• _EXERCISE INSTRUCTIONS_
What is needed is a word-for-word copy of every record below, minus the pictures.

• _SUPPLIED DATA_

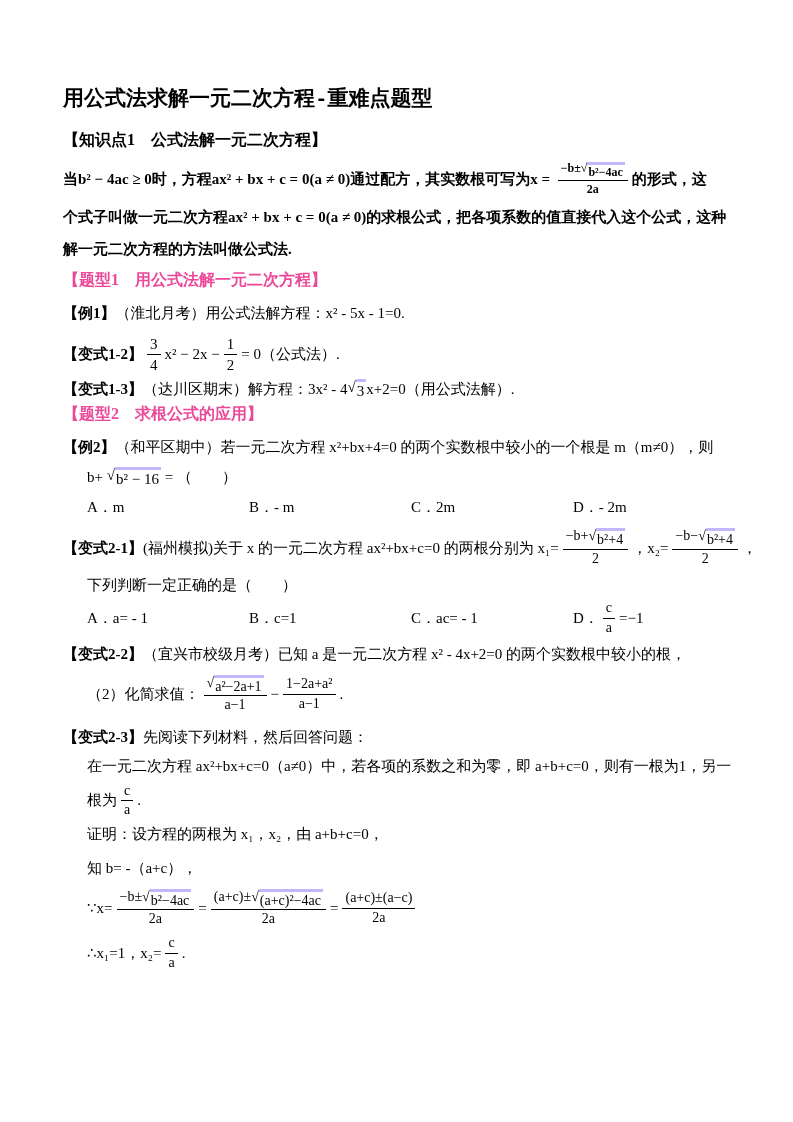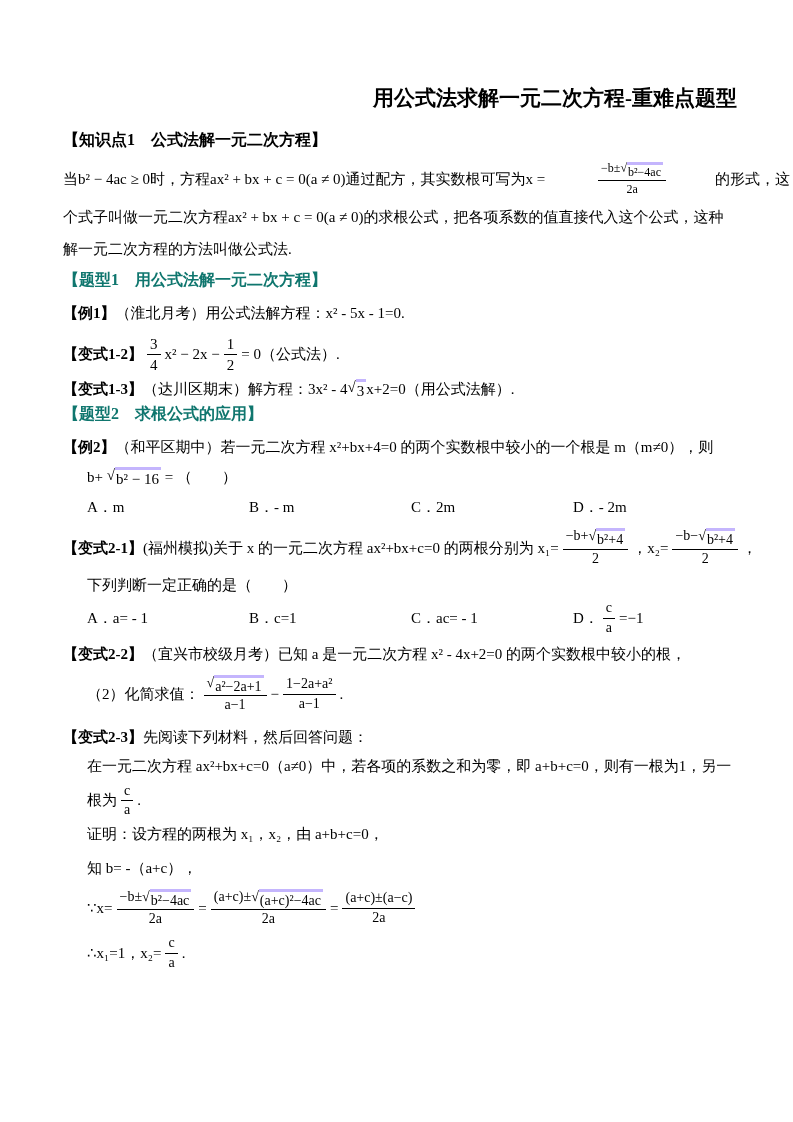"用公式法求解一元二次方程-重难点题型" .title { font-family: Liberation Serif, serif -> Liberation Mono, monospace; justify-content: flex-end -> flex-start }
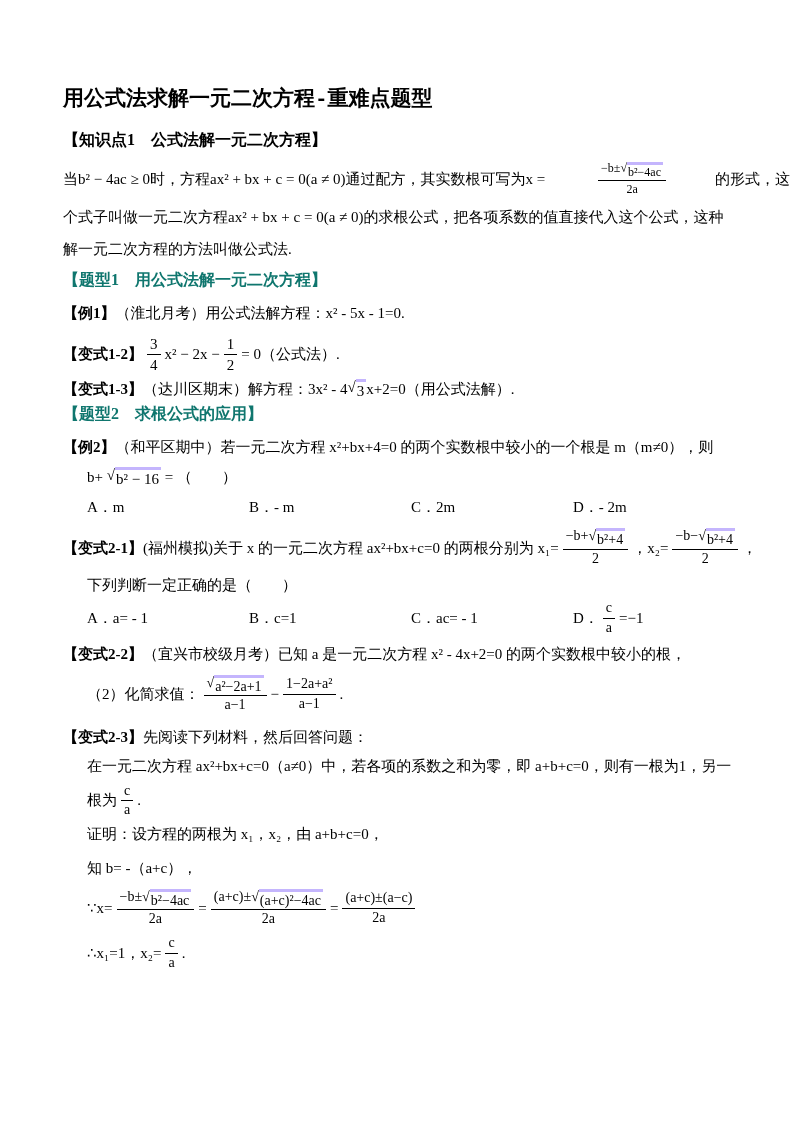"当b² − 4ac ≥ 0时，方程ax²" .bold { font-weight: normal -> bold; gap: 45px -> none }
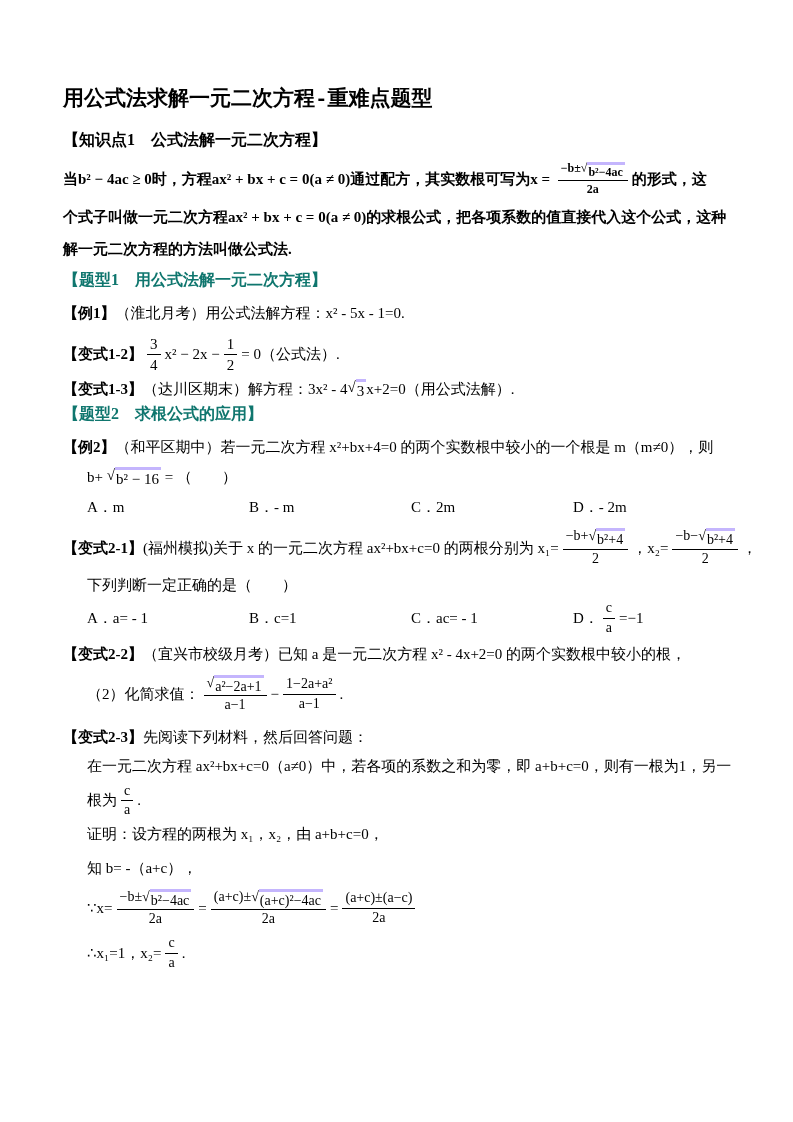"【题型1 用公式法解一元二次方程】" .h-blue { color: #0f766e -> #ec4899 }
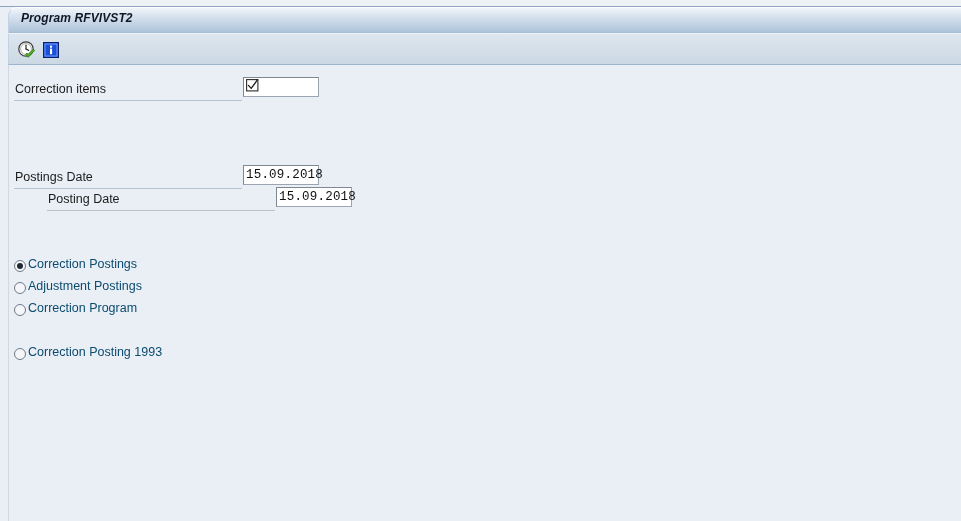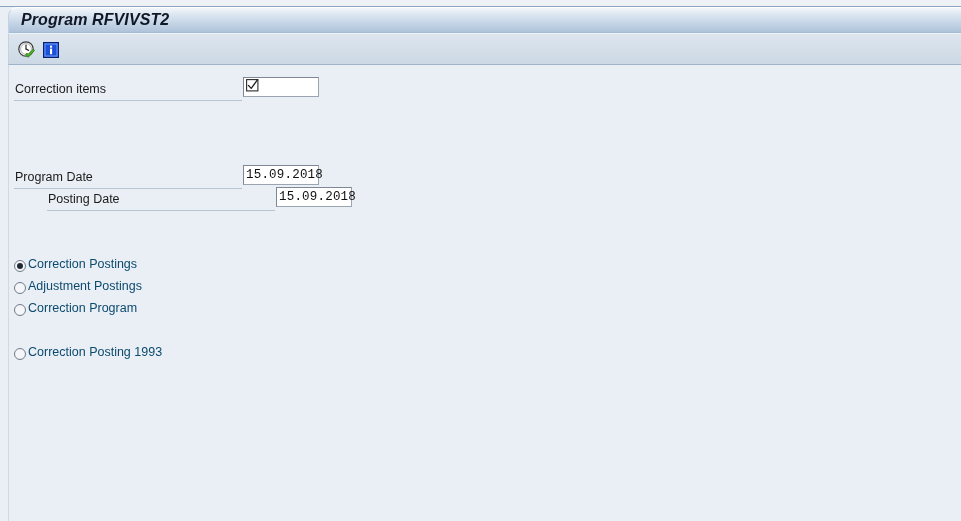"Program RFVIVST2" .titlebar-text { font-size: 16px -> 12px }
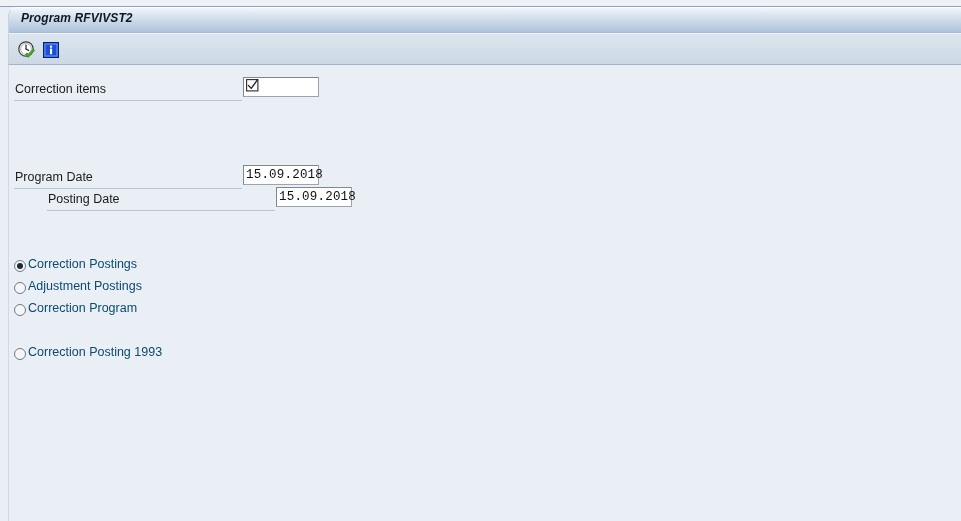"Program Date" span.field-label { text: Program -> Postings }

• _EXPECTED ANSWER_
"用公式法求解一元二次方程-重难点题型" .title { font-family: Liberation Serif, serif -> Liberation Mono, monospace; justify-content: flex-end -> flex-start }
"当b² − 4ac ≥ 0时，方程ax²" .bold { font-weight: normal -> bold; gap: 45px -> none }
"【题型1 用公式法解一元二次方程】" .h-blue { color: #0f766e -> #ec4899 }
"Program RFVIVST2" .titlebar-text { font-size: 16px -> 12px }
"Program Date" span.field-label { text: Program -> Postings }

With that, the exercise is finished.